Topic Shifts as a Proxy for Assessing Politicization in Social Media
Marcelo Sartori Locatelli, Pedro Calais, Matheus Prado Miranda, João Pedro Junho, Tomas Lacerda Muniz, Wagner Meira, Virgilio Almeida
TL;DR
This paper tackles the problem of measuring politicization in social media by treating topic shifts—from non-political to political discussions—as a proxy for politicization. It introduces a seed-based Positive-Unlabeled (PU) learning framework, including a two-step procedure with spies to identify reliable negatives and a subsequent XGBoost classifier trained on word2vec features, achieving about $F1$ scores of $0.86$ for news posts and $0.80$ for comments. The approach is applied to multi-platform data (Twitter, YouTube, TikTok) from Brazil's 2022 elections, revealing widespread politicization across both hard and soft topics, with notable temporal spikes around political events. The work provides scalable, label-efficient insights into politicization, highlights platform and topic differences, and proposes avenues to relate politicization to polarization and user-level dynamics in future research.
Abstract
Politicization is a social phenomenon studied by political science characterized by the extent to which ideas and facts are given a political tone. A range of topics, such as climate change, religion and vaccines has been subject to increasing politicization in the media and social media platforms. In this work, we propose a computational method for assessing politicization in online conversations based on topic shifts, i.e., the degree to which people switch topics in online conversations. The intuition is that topic shifts from a non-political topic to politics are a direct measure of politicization -- making something political, and that the more people switch conversations to politics, the more they perceive politics as playing a vital role in their daily lives.

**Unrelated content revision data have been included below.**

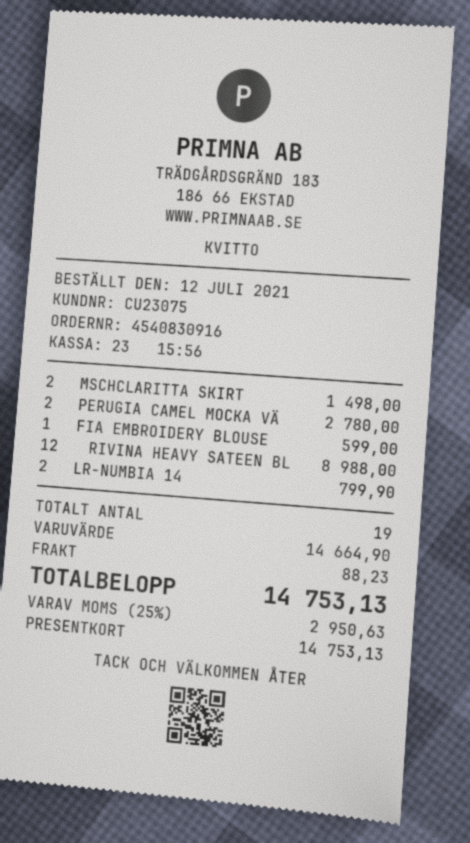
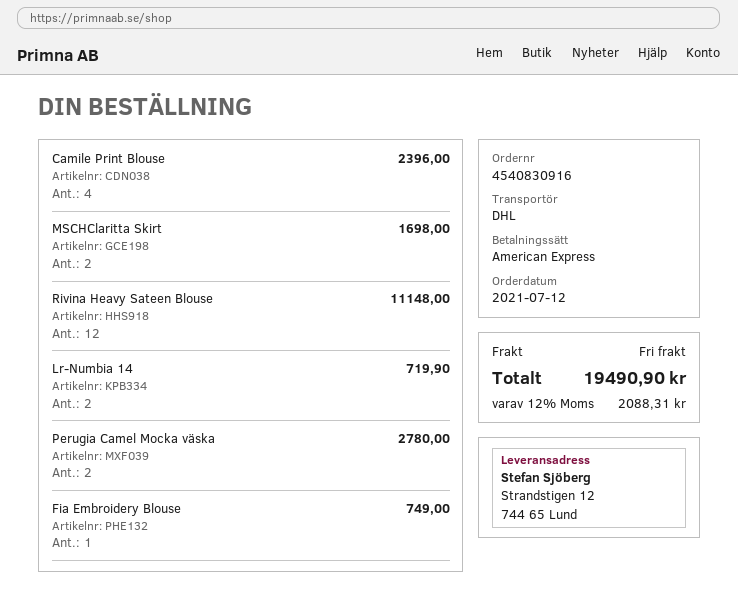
payment method: gift card -> American Express
MSCHCLARITTA SKIRT: 2 for 1498.00 -> 2 for 1698.00
FIA EMBROIDERY BLOUSE: 1 for 599.00 -> 1 for 749.00
RIVINA HEAVY SATEEN BL: 12 for 8988.00 -> 12 for 11148.00
LR-NUMBIA 14: 2 for 799.90 -> 2 for 719.90
Camile Print Blouse: none -> 4 for 2396.00
shipping: 88.23 -> 0.00
tax: 25% = 2950.63 -> 12% = 2088.31
total: 14753.13 -> 19490.90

A fundamental challenge that must be addressed when one studies politicization in social media is that, a priori, any topic may be politicized. Hence, any keyword-based method or even machine learning approaches that rely on topic labels to classify topics are expensive to run and potentially ineffective. Instead, we learn from a seed of political keywords and use Positive-Unlabeled (PU) Learning to detect political comments in reaction to non-political news articles posted on Twitter, YouTube, and TikTok during the 2022 Brazilian presidential elections. Our findings indicate that all platforms show evidence of politicization as discussion around topics adjacent to politics such as economy, crime and drugs tend to shift to politics. Even the least politicized topics had the rate in which their topics shift to politics increased in the lead up to the elections and after other political events in Brazil -- an evidence of politicization.